Argonne’s smart grid is still its infancy, but some utility companies also are starting to implement similar energy-saving strategies. Commonwealth Edison has started the Residential Real-Time Pricing program that allows consumers more control over their energy usage through the use of meters that log hourly usage data. RRTP participants pay an extra $2.25 a month, but ComEd recently reported that those consumers collectively saved nearly $1.5 million in 2009, with savings on an individual level ranging from 11 percent to 21 percent.

Sharon Feigon, chief executive officer of I-GO Car Sharing, a Chicago-based nonprofit group interested in reducing overall demand for vehicles and proponent of electric cars, said the possible increase in energy need isn’t an issue right now.

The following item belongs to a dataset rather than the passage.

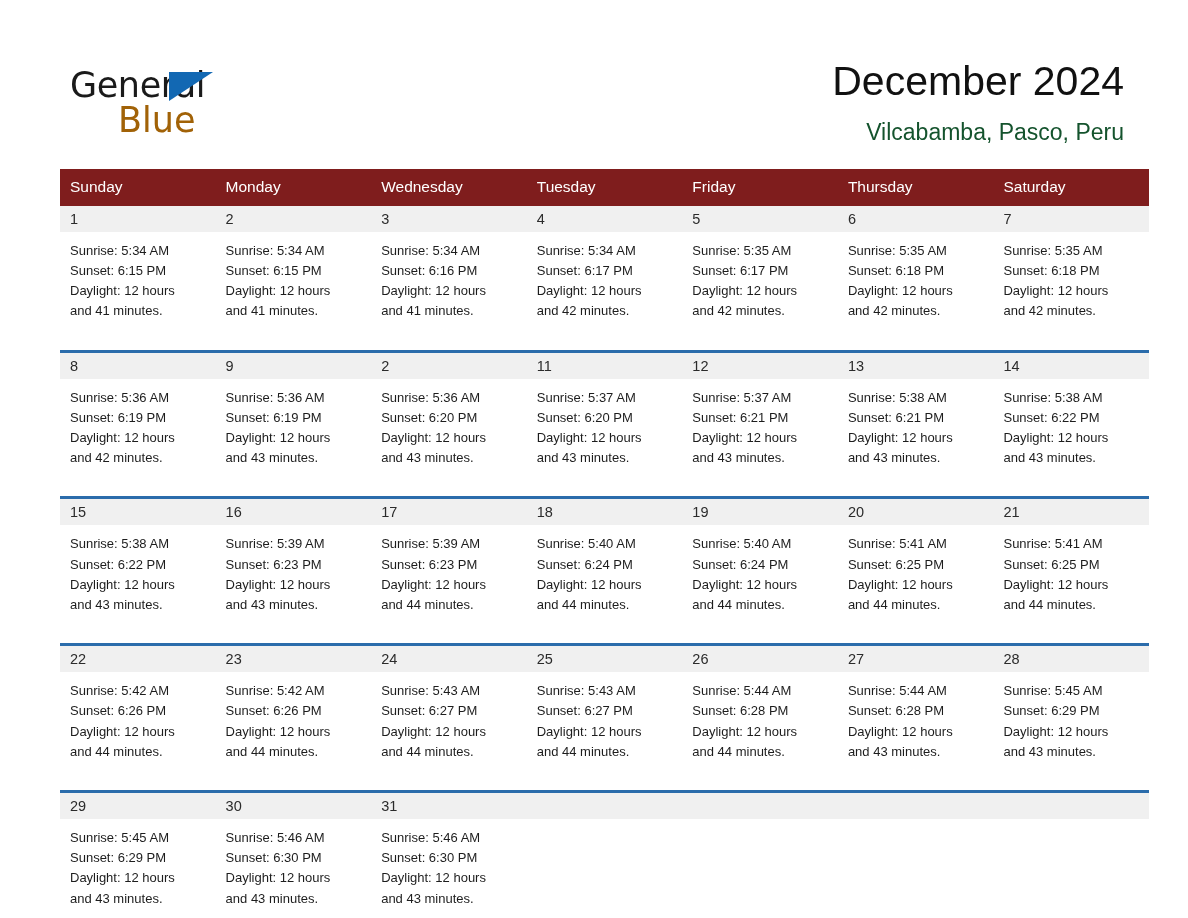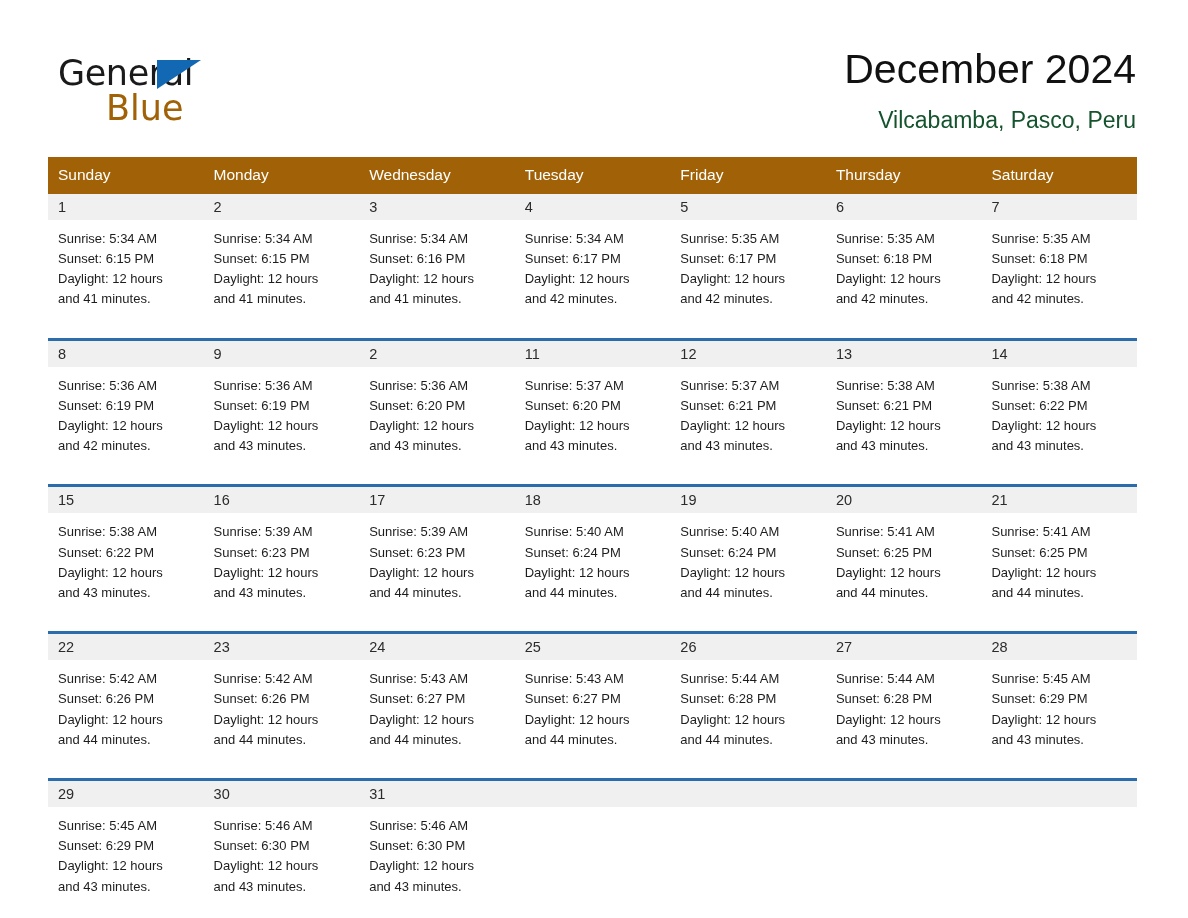"General" .page { padding: 0 -> 12px }
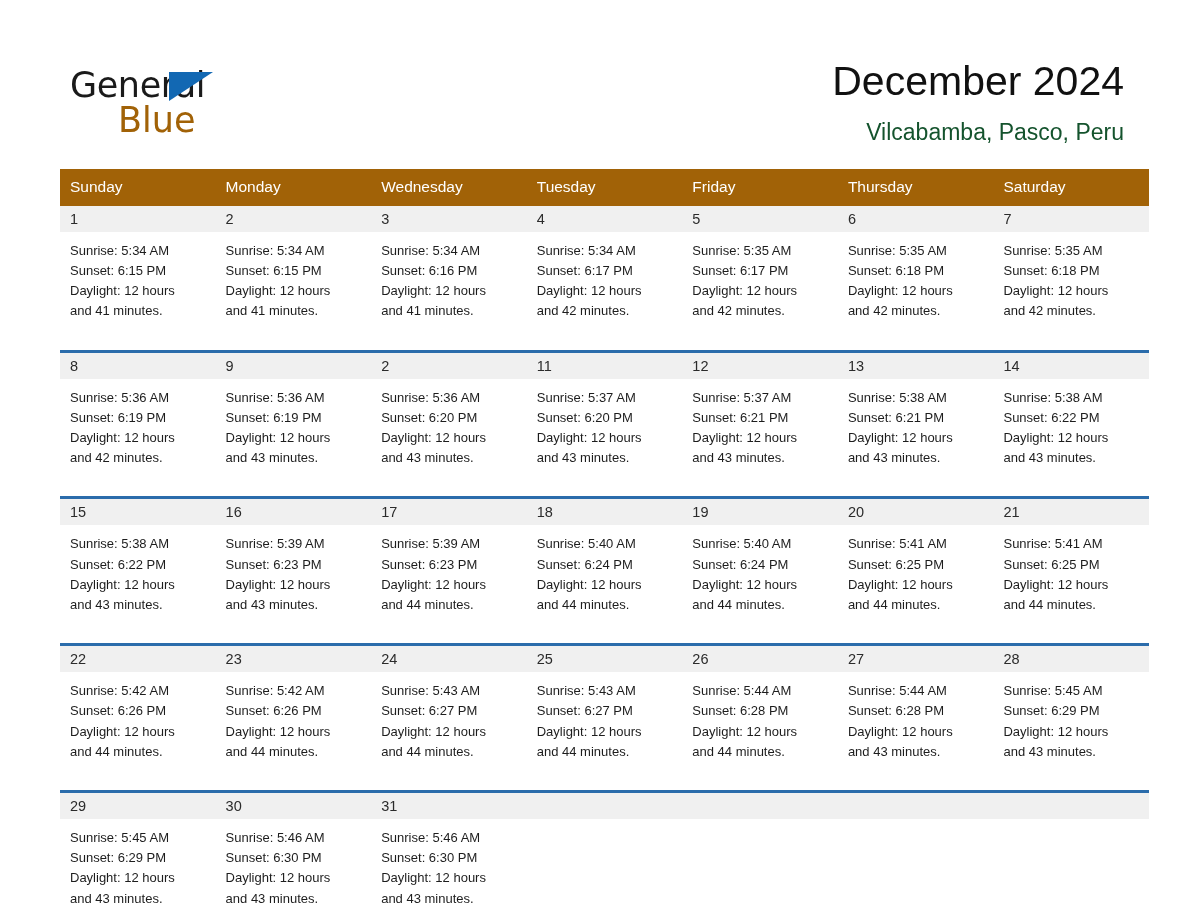"Sunday" .weekday-row { background: #a16207 -> #7f1d1d }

Still, as the demand for hybrid plug-ins increases, new ways to find cheap electricity will be needed.

“What we’re interested in is using solar power and solar canopy’s to recharge cars,” Feigon said. “So when someone comes to the solar charging station, they can make use of the power that’s been accumulated from a battery as well as from the grid.”

For Argonne, the issue remains finding solutions before a problem develops. And the keystone of all the complicated systems analysis and energy conservation techniques being developed in its labs is simple producer to consumer communication.

“The problem with the grid now is you could call it a dumb grid,” Poch said. “[Consumers] still don’t know what’s going on behind the scenes.”